Une approche data mesh permet de surmonter ce problème en permettant aux entreprises de collecter des données à la demande, à partir des sources existantes. En supprimant la nécessité de déplacer les données, le nombre de silos est réduit et l'intégrité de la gouvernance des données est préservée.
Tendance n° 4 : le jumeau numérique du client
La connaissance des clients, l'évolution de leurs attentes, de leur environnement, de leurs relations, de leurs préférences, aide à automatiser les services, à évaluer l'intérêt pour de nouveaux produits, à analyser les risques et à prédire le taux de désaffection.

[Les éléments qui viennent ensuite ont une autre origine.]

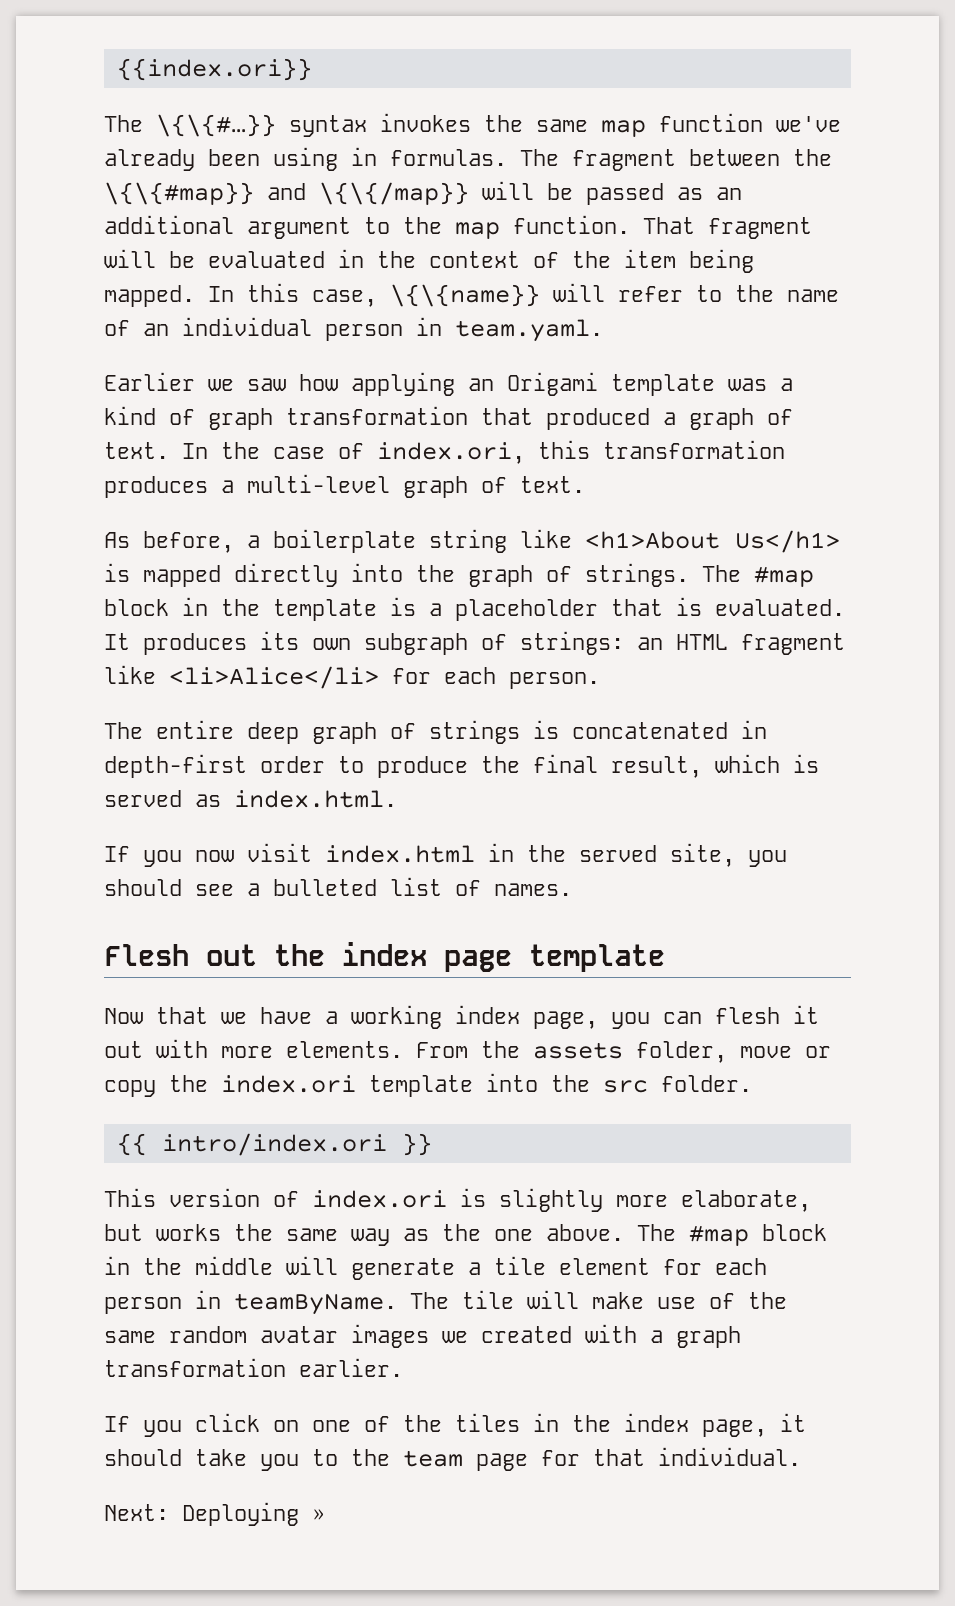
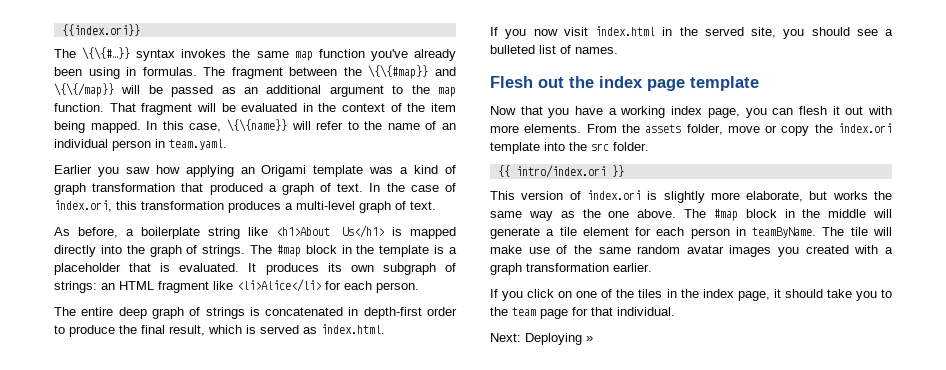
[776,116,841,132] we've -> [370,49,408,61] you've
[208,379,234,391] we -> [97,167,119,177] you
[221,1012,247,1024] we -> [548,108,570,118] you
[442,1331,468,1343] we -> [778,247,800,257] you

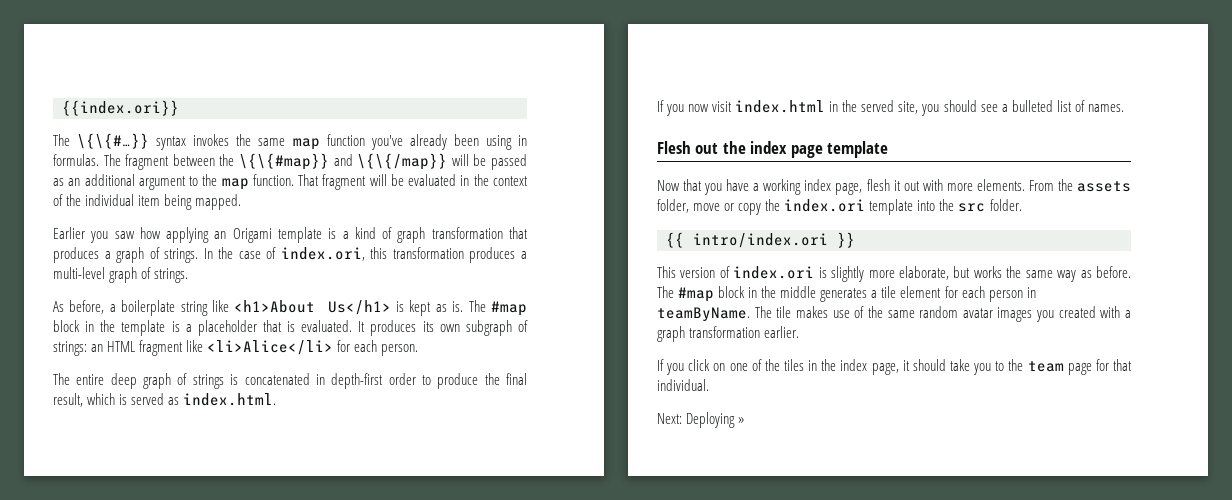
(426, 107) none -> [85,194,135,206] individual
[146,119,456,132] [54,139,227,151] In this case, \{\{name}} will refer to the name of an individual person in team.yaml. -> (242, 202) none
[369,167,394,174] was -> [328,228,337,239] is
[209,183,263,195] produced -> [53,247,99,263] produces
[337,183,364,192] text. -> [164,248,199,263] strings.
[410,201,436,210] text. -> [154,268,189,283] strings.
[410,227,456,239] [54,245,246,257] mapped directly into the graph of strings. -> [409,300,464,316] kept as is.
[745,108,794,118] you can -> (863, 189) none
[582,209,677,218] the one above. -> [1096,266,1131,278] before.
[873,209,892,218] [490,227,540,239] will generate -> [820,288,868,302] generates
[873,227,892,236] [490,245,522,254] will make -> [795,306,828,318] makes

Les données du jumeau numérique sont tirées des interactions réelles avec le client. En règle générale, plus les données recueillies sont nombreuses, plus le jumeau numérique est proche du client réel. Mais, la collecte de grandes quantités de données à partir de sources disparates ne permet pas de progresser rapidement avec les approches traditionnelles d'extraction, de transformation et de chargement (ETL). La virtualisation des données contribue à accélérer la mise sur le marché de la technologie des jumeaux numériques en surmontant les goulets d'étranglement associés aux méthodes traditionnelles d'intégration des données.
Tendance n° 5 : monétisation des données
Les bonnes données ont une bonne valeur commerciale, et la discipline de ces données, l'infonomie, soutient le mécanisme qui consiste à lier l'information à la valeur monétaire. Les sociétés de services financiers peuvent découvrir de nouvelles sources de revenus grâce à l'analyse de leurs données. De nombreuses banques partagent déjà des données avec leurs partenaires commerciaux, bien qu'elles soient principalement anonymisées, agrégées et synthétisées sous forme de tendances. Cependant, la possibilité d'ajouter de nouvelles sources de données, de trouver facilement, par exemple, des informations géographiques, météorologiques, pandémiques, relationnelles, rend les données plus précieuses d'un point de vue économique.
L'approfondissement des sources de données est complexe lorsqu'il existe potentiellement des centaines de sources de données parmi lesquelles choisir. C'est là que les approches traditionnelles de la collecte de données, telles que l’ETL, deviennent inefficaces. La virtualisation des données est une solution alternative et plus rentable.